**TASK DESCRIPTION:** Your answer should be the full data, transcribed exactly, with no pictures in it.

Collected data entries:
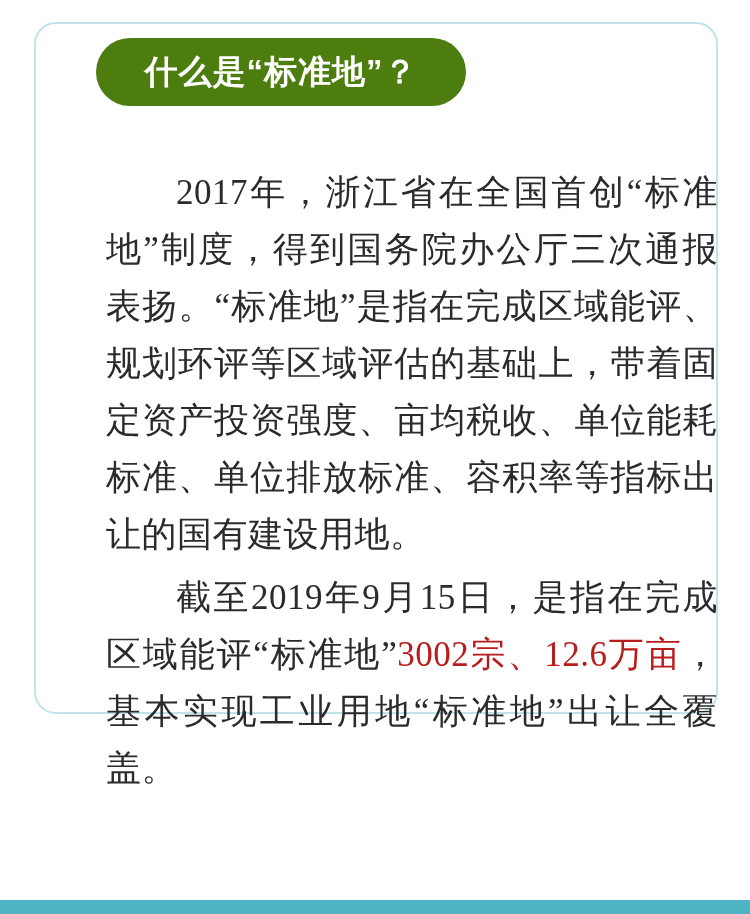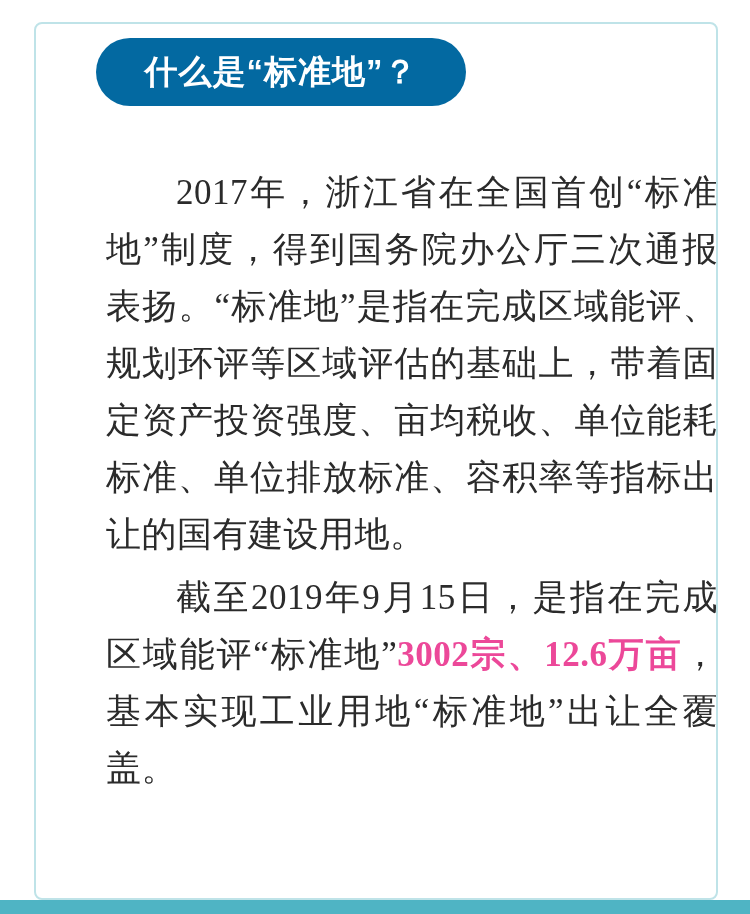--- a/index.html
+++ b/index.html
@@ -14,36 +14,36 @@
     position: relative;
     overflow: hidden;
   }
 
   
   .card {
     position: absolute;
     left: 34px;
     top: 22px;
     width: 684px;
-    height: 878px;
+    height: 692px;
     border: 2px solid #bfe3e8;
-    border-radius: 8px;
+    border-radius: 22px;
     box-sizing: border-box;
     background: #ffffff;
     padding-left: 18px;
   }
 
   
   .heading-pill {
     position: absolute;
     left: 96px;
     top: 38px;
     min-width: 370px;
     height: 68px;
-    background: #0369a1;
+    background: #4d7c0f;
     border-radius: 34px;
     display: flex;
     align-items: center;
     justify-content: center;
     padding: 0 34px;
     box-sizing: border-box;
     z-index: 5;
   }
   .heading-pill .heading-text {
     color: #ffffff;
@@ -69,22 +69,22 @@
     line-height: 57px;
     color: #2b2b2b;
     text-align: justify;
     text-justify: inter-ideograph;
     text-indent: 2em;
     font-family: "Liberation Serif", "DejaVu Serif", serif;
     letter-spacing: 0.5px;
   }
 
   .highlight {
-    color: #ec4899;
-    font-weight: bold;
+    color: #b91c1c;
+    font-weight: normal;
   }
 
   
   .bottom-bar {
     position: absolute;
     left: 0;
     bottom: 0;
     width: 750px;
     height: 14px;
     background: #4fb4c4;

**RESULT BELOW:**
--- a/index.html
+++ b/index.html
@@ -14,36 +14,36 @@
     position: relative;
     overflow: hidden;
   }
 
   
   .card {
     position: absolute;
     left: 34px;
     top: 22px;
     width: 684px;
-    height: 878px;
+    height: 692px;
     border: 2px solid #bfe3e8;
-    border-radius: 8px;
+    border-radius: 22px;
     box-sizing: border-box;
     background: #ffffff;
     padding-left: 18px;
   }
 
   
   .heading-pill {
     position: absolute;
     left: 96px;
     top: 38px;
     min-width: 370px;
     height: 68px;
-    background: #0369a1;
+    background: #4d7c0f;
     border-radius: 34px;
     display: flex;
     align-items: center;
     justify-content: center;
     padding: 0 34px;
     box-sizing: border-box;
     z-index: 5;
   }
   .heading-pill .heading-text {
     color: #ffffff;
@@ -69,22 +69,22 @@
     line-height: 57px;
     color: #2b2b2b;
     text-align: justify;
     text-justify: inter-ideograph;
     text-indent: 2em;
     font-family: "Liberation Serif", "DejaVu Serif", serif;
     letter-spacing: 0.5px;
   }
 
   .highlight {
-    color: #ec4899;
-    font-weight: bold;
+    color: #b91c1c;
+    font-weight: normal;
   }
 
   
   .bottom-bar {
     position: absolute;
     left: 0;
     bottom: 0;
     width: 750px;
     height: 14px;
     background: #4fb4c4;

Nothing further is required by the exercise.